* Aim of the exercise *
Keep each line of the material that includes "serif", and leave out the rest.
---
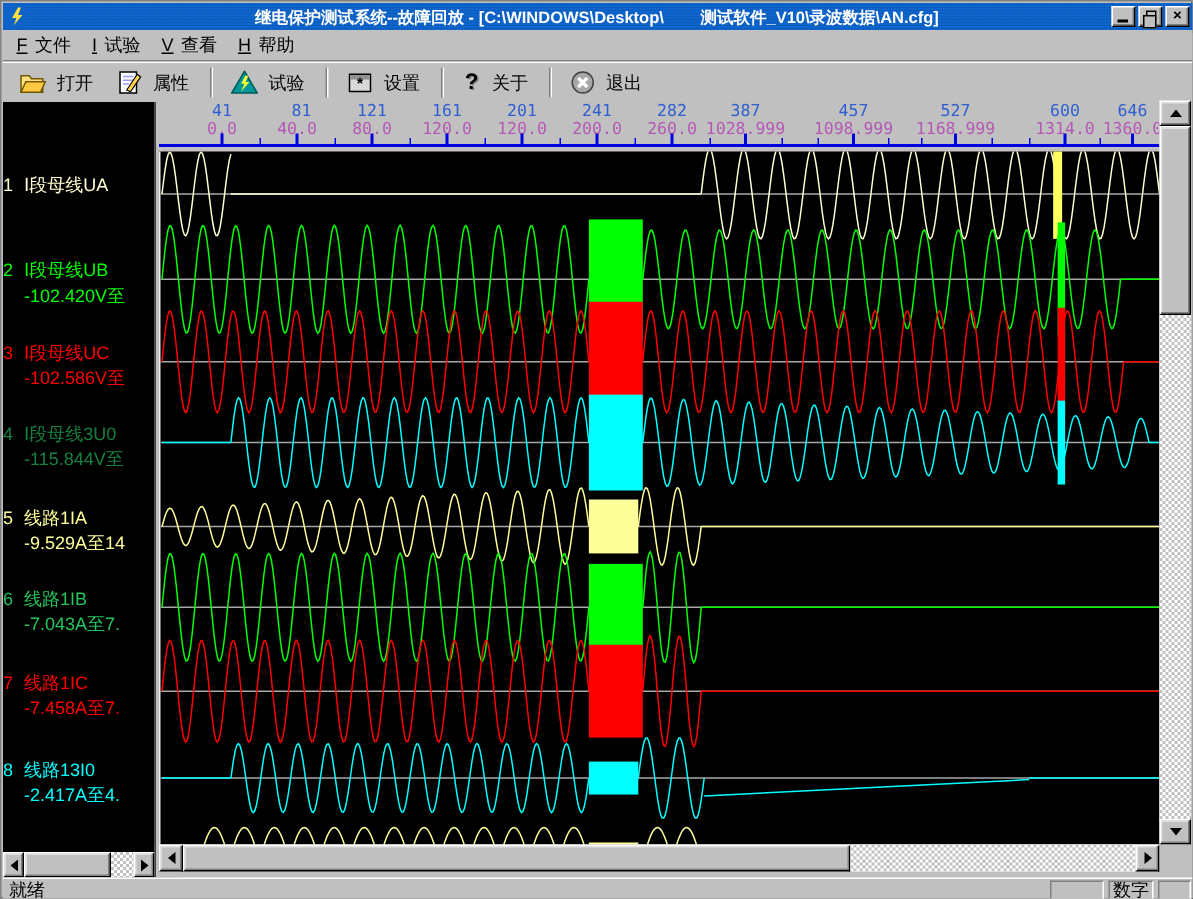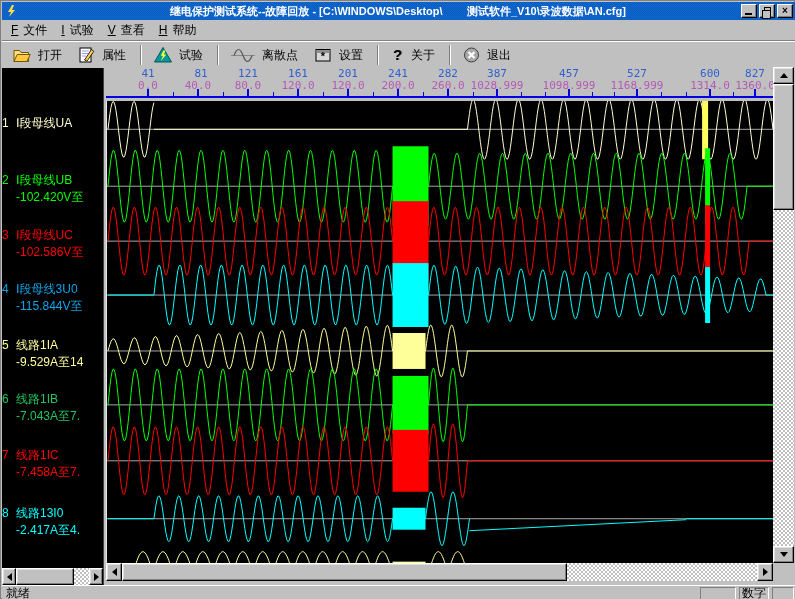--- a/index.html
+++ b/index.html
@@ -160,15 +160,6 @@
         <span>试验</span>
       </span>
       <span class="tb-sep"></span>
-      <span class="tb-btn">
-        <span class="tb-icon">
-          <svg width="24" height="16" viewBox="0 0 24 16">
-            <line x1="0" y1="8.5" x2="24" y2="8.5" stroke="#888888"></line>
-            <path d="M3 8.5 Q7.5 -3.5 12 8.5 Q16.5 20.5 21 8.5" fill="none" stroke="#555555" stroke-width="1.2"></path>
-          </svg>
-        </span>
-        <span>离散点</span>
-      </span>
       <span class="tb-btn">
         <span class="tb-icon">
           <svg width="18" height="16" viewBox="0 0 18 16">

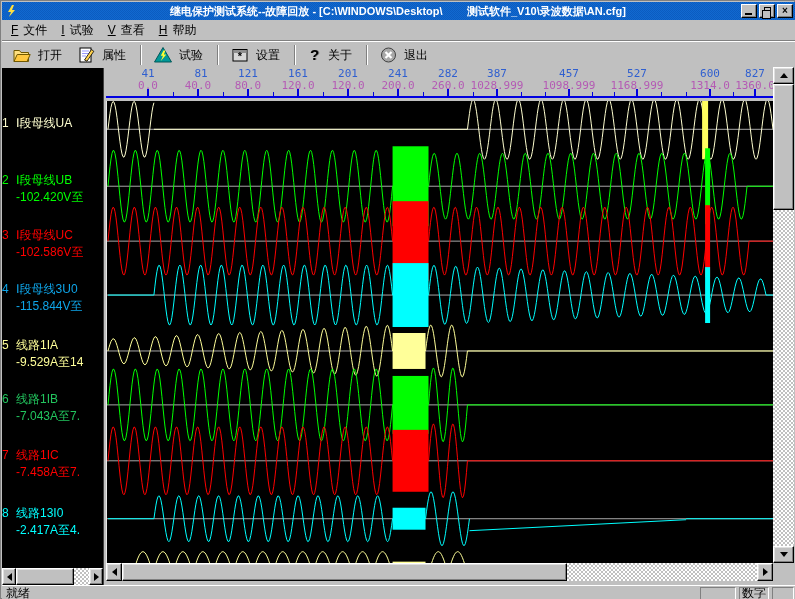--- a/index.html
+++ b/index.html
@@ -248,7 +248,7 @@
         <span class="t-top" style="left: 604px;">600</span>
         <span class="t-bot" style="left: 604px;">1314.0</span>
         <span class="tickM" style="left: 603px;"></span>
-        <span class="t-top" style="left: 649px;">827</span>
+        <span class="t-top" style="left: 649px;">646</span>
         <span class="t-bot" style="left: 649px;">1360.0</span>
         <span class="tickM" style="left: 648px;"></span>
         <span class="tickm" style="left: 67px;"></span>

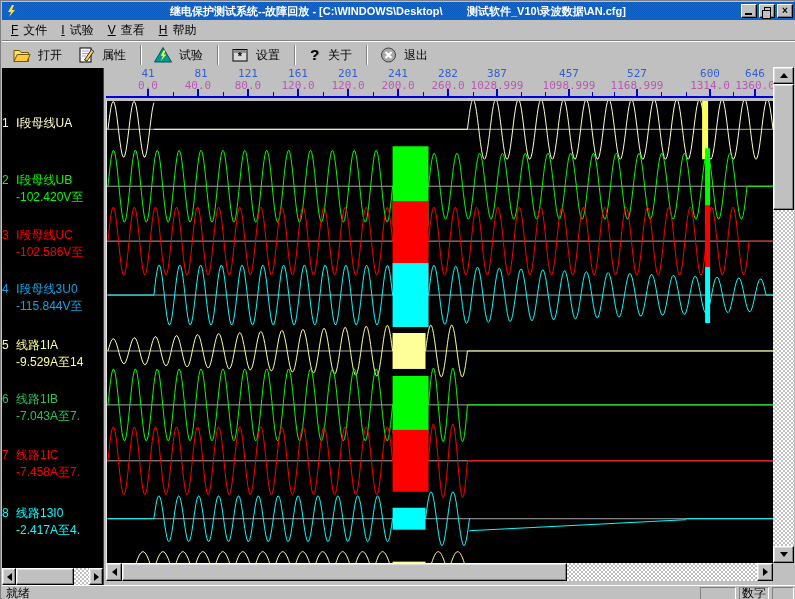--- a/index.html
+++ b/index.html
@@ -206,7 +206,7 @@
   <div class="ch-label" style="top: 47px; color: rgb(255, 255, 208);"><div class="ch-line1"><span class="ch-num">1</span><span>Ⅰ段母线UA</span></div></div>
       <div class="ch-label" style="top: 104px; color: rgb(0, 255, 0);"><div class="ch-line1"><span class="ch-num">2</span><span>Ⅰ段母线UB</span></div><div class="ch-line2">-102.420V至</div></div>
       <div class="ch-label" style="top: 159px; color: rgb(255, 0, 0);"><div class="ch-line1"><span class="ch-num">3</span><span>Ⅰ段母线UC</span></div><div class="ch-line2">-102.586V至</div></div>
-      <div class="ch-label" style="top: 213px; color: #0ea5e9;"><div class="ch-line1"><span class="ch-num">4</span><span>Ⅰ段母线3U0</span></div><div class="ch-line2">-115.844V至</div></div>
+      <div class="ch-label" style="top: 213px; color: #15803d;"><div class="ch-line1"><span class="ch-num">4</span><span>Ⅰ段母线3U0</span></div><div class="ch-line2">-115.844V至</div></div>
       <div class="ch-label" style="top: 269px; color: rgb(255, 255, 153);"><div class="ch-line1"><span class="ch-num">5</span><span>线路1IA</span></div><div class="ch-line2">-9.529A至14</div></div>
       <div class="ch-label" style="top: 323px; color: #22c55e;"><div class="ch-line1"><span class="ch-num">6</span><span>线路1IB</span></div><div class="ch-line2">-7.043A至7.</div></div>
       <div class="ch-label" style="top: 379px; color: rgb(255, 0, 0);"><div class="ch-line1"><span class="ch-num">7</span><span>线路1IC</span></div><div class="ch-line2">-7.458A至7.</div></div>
---
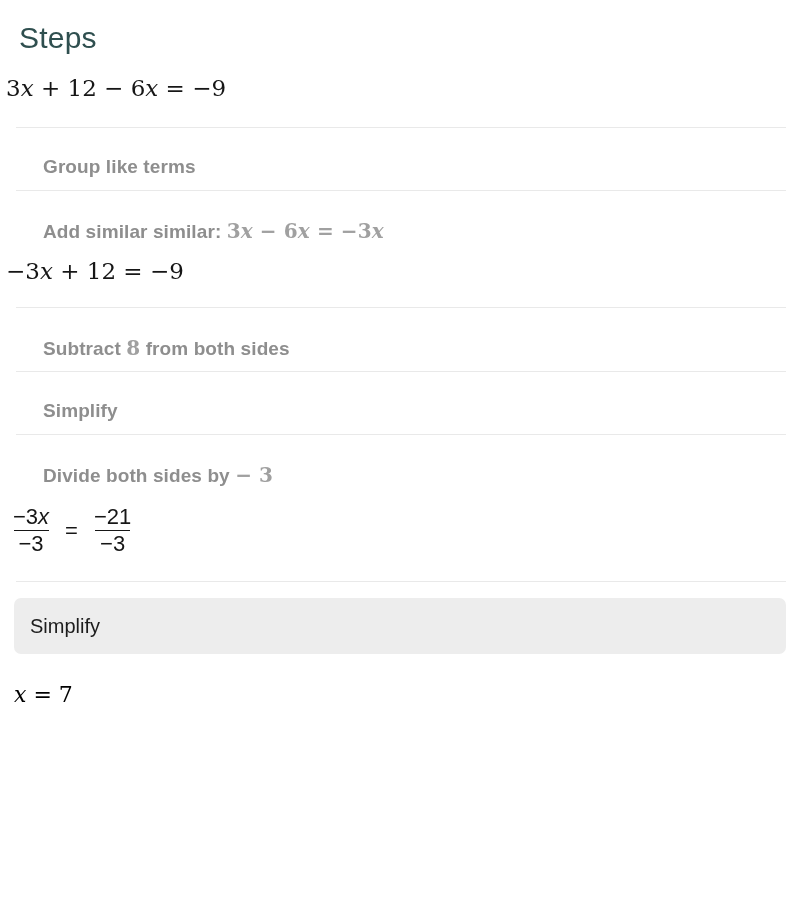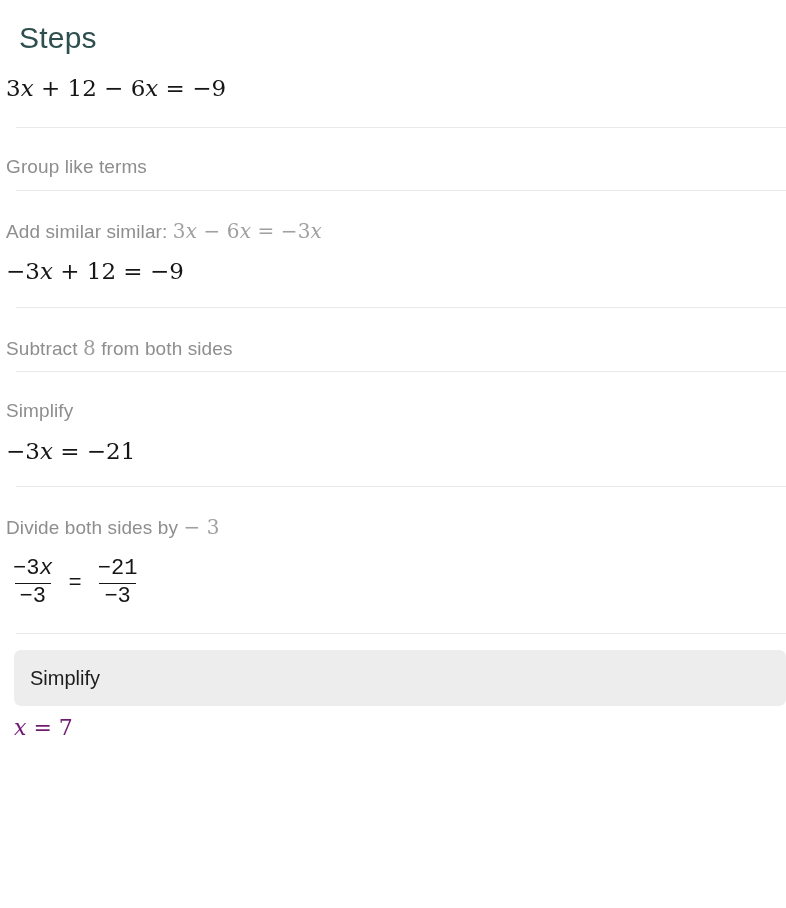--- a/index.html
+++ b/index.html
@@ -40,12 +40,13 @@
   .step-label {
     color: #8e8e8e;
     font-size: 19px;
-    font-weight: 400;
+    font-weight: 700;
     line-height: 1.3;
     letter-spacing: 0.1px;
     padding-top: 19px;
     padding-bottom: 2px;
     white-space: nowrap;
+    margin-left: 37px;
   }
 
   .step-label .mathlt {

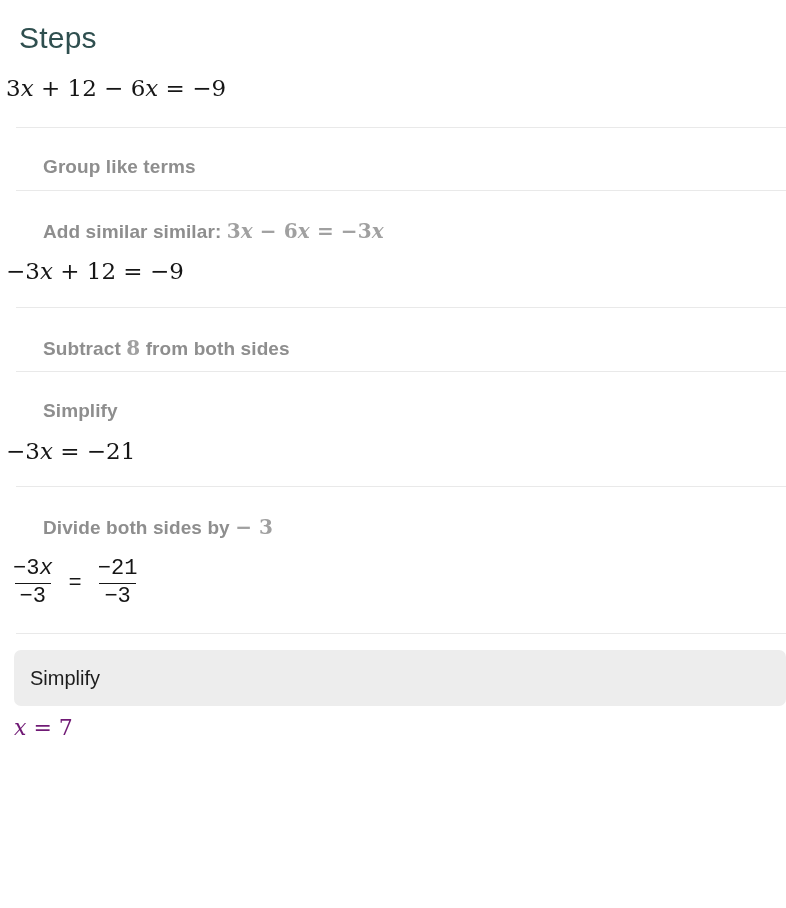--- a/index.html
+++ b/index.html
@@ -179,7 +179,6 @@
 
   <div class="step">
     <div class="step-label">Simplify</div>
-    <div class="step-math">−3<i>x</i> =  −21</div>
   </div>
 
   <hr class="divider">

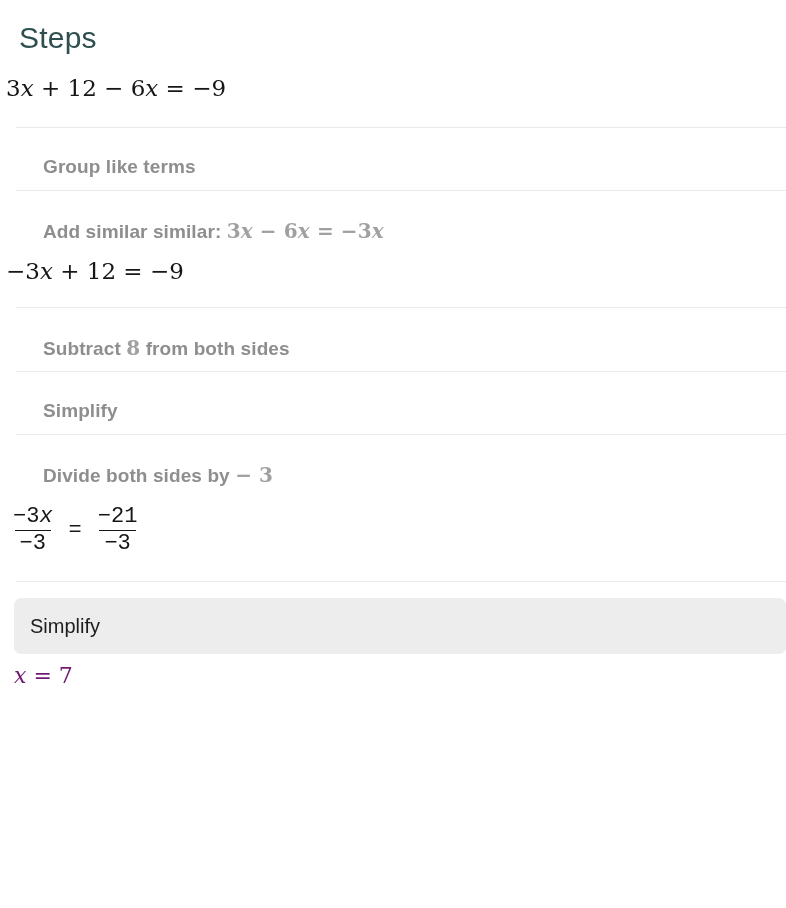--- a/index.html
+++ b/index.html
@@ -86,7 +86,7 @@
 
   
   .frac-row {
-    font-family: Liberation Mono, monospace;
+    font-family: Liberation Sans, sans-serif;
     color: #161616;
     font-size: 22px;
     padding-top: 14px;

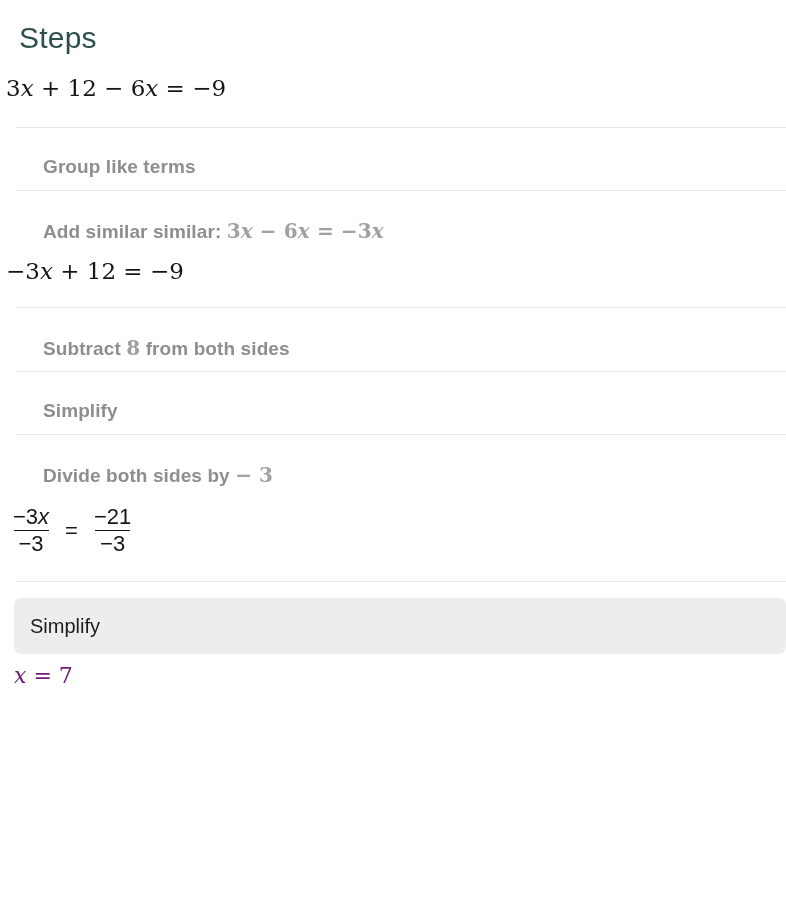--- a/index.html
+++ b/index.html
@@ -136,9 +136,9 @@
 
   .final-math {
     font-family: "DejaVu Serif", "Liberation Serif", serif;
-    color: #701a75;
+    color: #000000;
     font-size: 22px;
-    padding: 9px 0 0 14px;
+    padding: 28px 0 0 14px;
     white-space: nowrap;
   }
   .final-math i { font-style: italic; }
---
* Your response *
+    font-family: Liberation Sans, sans-serif;
     font-family: "DejaVu Serif", "Liberation Serif", serif;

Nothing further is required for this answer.